## Exercise prompt
What lines of the listing below contain the word "rest"? Copy each of them out.

## Supplied material
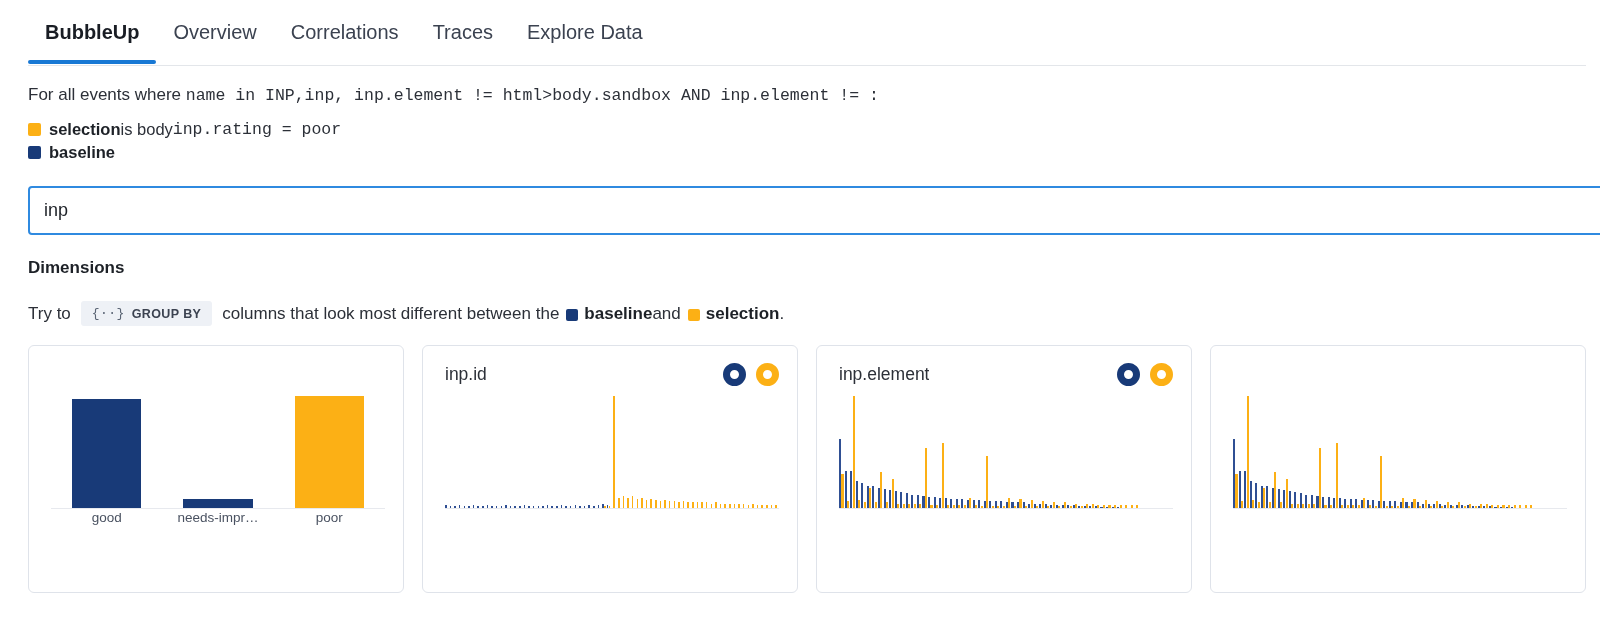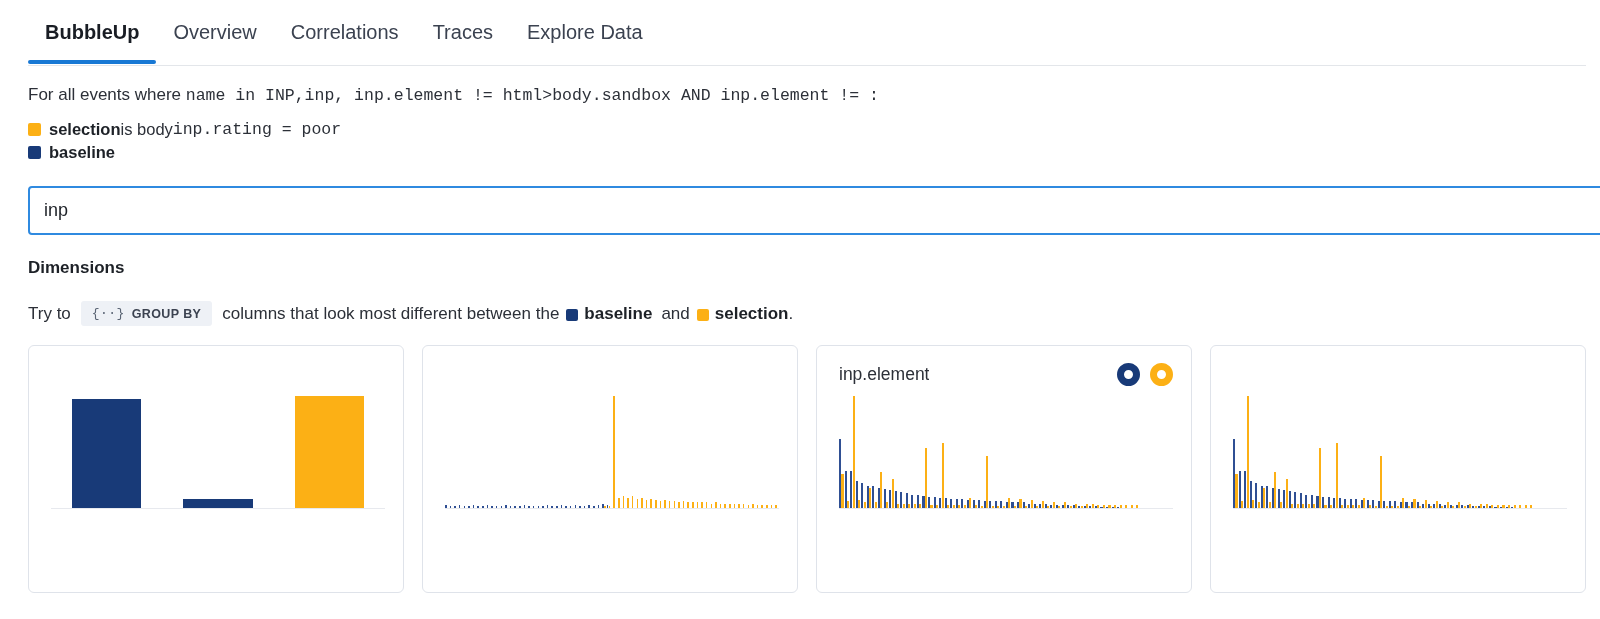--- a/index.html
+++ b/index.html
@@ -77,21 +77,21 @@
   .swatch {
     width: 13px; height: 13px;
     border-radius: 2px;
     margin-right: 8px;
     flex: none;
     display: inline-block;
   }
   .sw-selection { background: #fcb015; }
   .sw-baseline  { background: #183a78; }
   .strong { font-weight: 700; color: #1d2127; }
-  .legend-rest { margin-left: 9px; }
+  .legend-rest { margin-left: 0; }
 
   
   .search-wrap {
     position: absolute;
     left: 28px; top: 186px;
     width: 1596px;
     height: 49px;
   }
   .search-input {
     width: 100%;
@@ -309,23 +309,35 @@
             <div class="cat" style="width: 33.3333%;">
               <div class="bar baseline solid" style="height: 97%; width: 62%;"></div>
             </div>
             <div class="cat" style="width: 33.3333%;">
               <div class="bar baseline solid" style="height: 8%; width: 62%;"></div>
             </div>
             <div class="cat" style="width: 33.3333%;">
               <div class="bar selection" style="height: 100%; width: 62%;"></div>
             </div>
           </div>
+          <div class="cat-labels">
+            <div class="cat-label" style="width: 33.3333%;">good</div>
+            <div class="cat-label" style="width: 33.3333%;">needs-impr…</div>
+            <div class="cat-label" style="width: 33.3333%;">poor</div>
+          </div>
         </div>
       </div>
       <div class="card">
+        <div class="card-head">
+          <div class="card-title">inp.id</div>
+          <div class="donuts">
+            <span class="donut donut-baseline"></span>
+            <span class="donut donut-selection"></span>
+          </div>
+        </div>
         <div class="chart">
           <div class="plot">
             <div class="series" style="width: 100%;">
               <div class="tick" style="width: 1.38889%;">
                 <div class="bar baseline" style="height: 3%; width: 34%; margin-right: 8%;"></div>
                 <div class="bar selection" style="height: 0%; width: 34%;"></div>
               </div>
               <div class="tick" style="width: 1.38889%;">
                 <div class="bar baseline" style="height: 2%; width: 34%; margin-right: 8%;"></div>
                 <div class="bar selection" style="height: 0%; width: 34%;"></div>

## Response area
-  .legend-rest { margin-left: 9px; }
+  .legend-rest { margin-left: 0; }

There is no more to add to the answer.